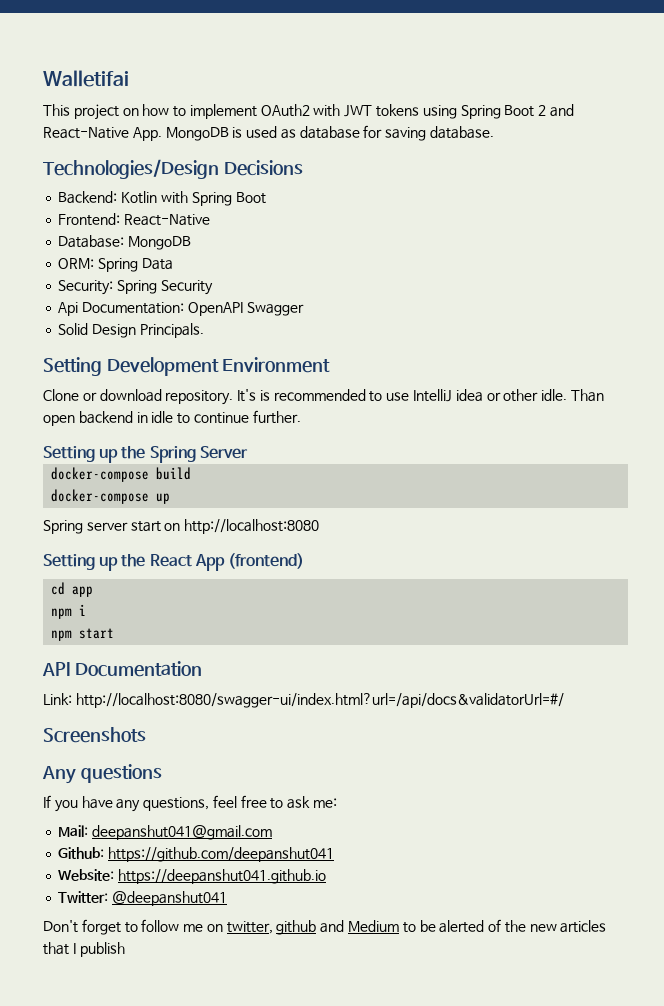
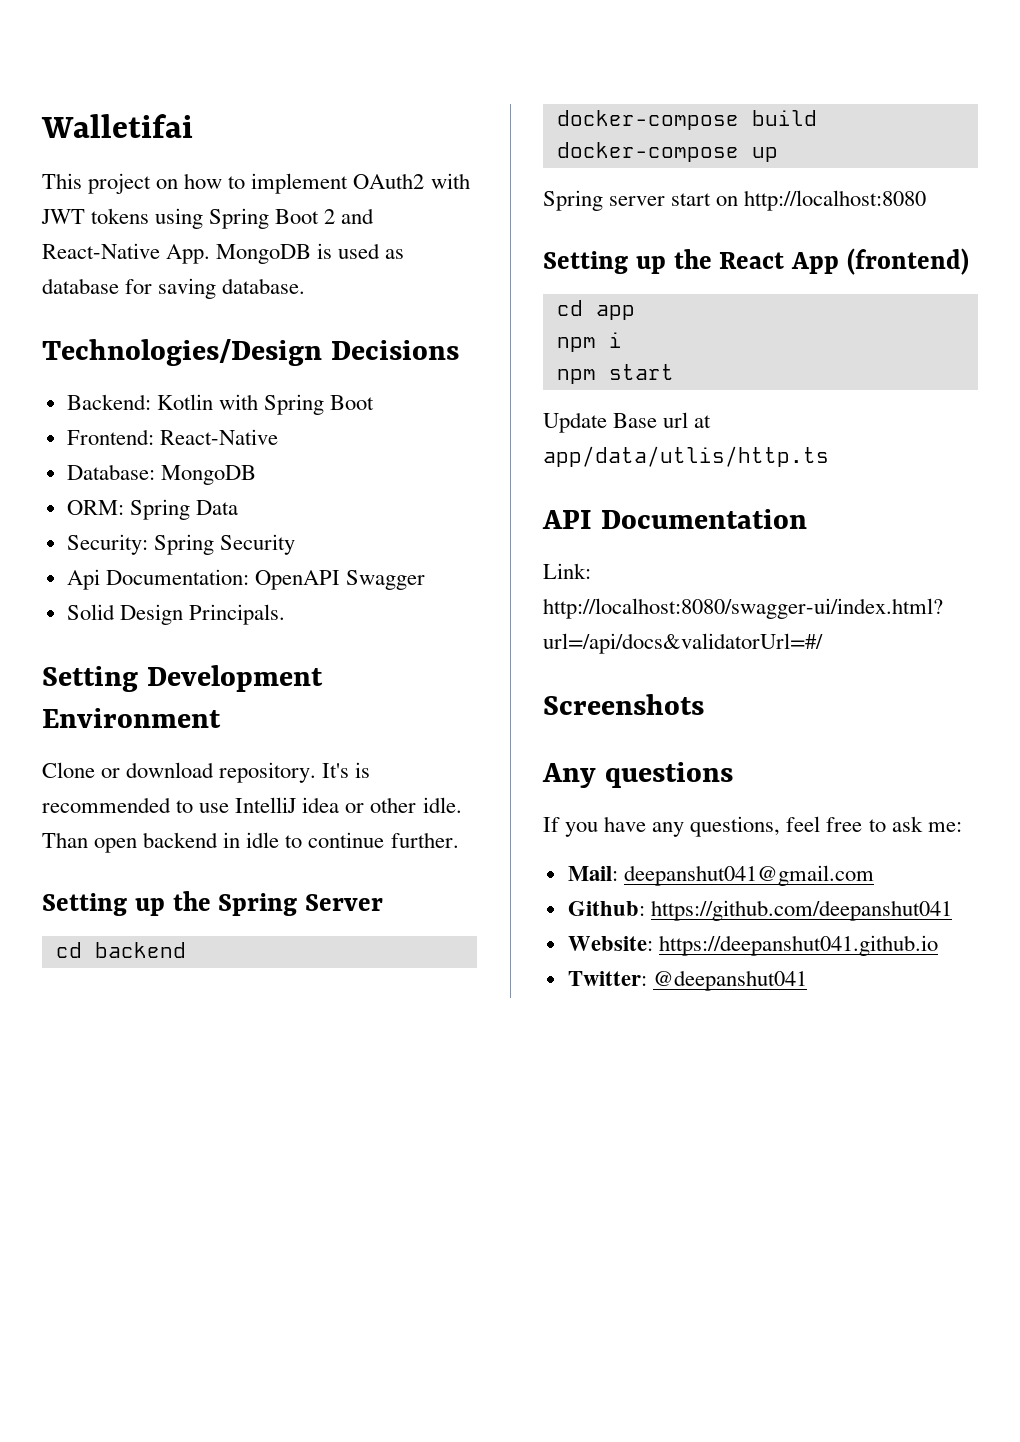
(248, 452) none -> [55,942,186,958] // cd backend
(115, 633) none -> [543,412,712,433] [543,446,829,467] // Update Base url at app/data/utlis/http.ts
[43,919,607,935] [43,942,125,957] // Don't forget to follow me on twitter, github and Medium to be alerted of the new articles that I publish -> (807, 980) none

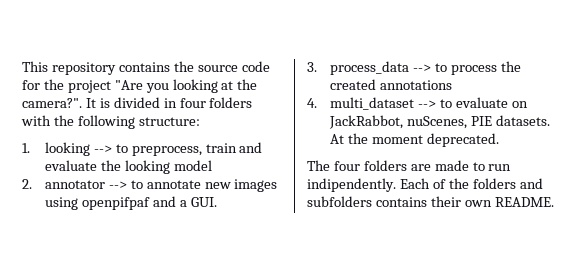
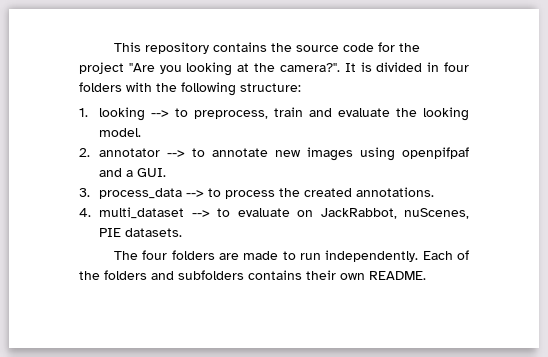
[173,160,212,171] model -> [99,128,142,137] model.
[379,80,452,90] annotations -> [356,187,435,197] annotations.
[329,133,499,147] At the moment deprecated. -> (183, 232) none
[307,178,396,192] indipendently. -> [325,250,419,262] independently.

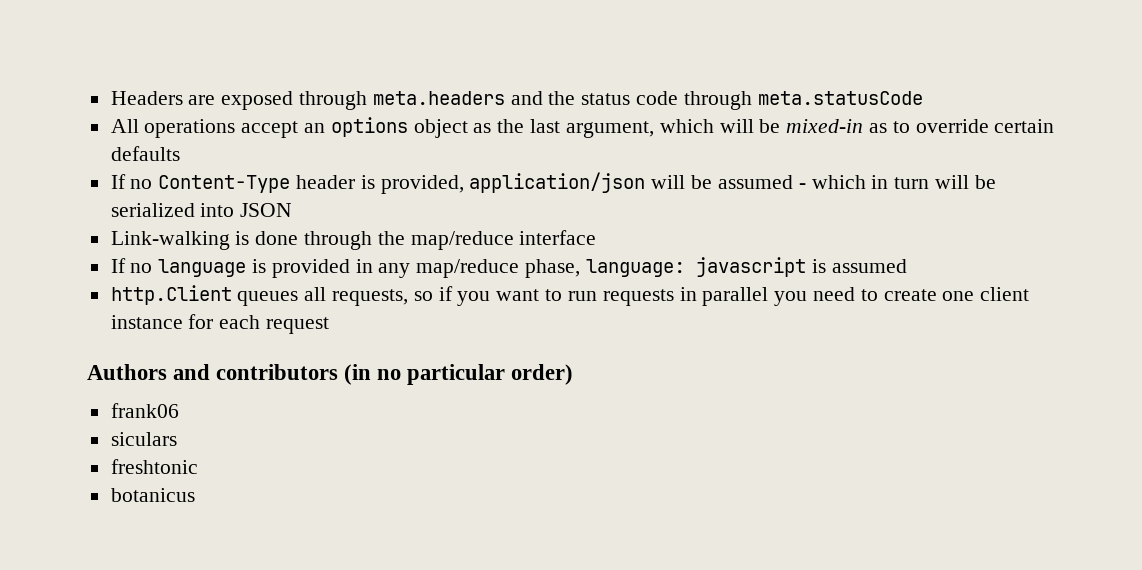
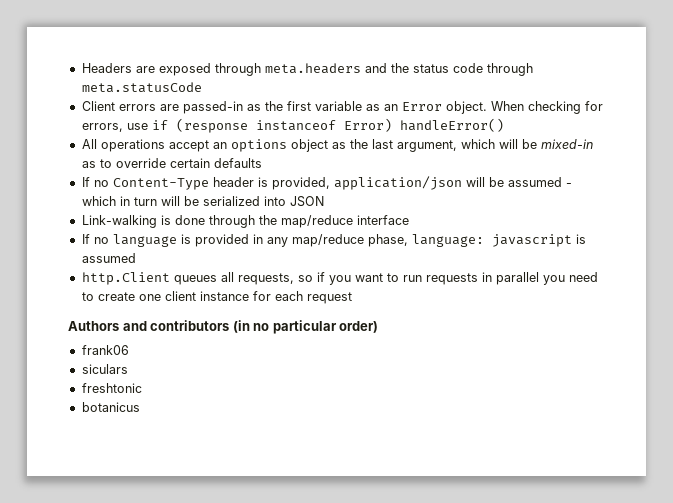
(923, 98) none -> [81,101,603,114] [81,118,504,133] // Client errors are passed-in as the first variable as an Error object. When checking for errors, use if (response instanceof Error) handleError()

• _Action item_
Only the lines from the one with "[173,160,212,171] model ->" through the final line of the entries above are to be repeated, exactly as written and without pictures.

• _Exercise result_
[173,160,212,171] model -> [99,128,142,137] model.
[379,80,452,90] annotations -> [356,187,435,197] annotations.
[329,133,499,147] At the moment deprecated. -> (183, 232) none
[307,178,396,192] indipendently. -> [325,250,419,262] independently.

(923, 98) none -> [81,101,603,114] [81,118,504,133] // Client errors are passed-in as the first variable as an Error object. When checking for errors, use if (response instanceof Error) handleError()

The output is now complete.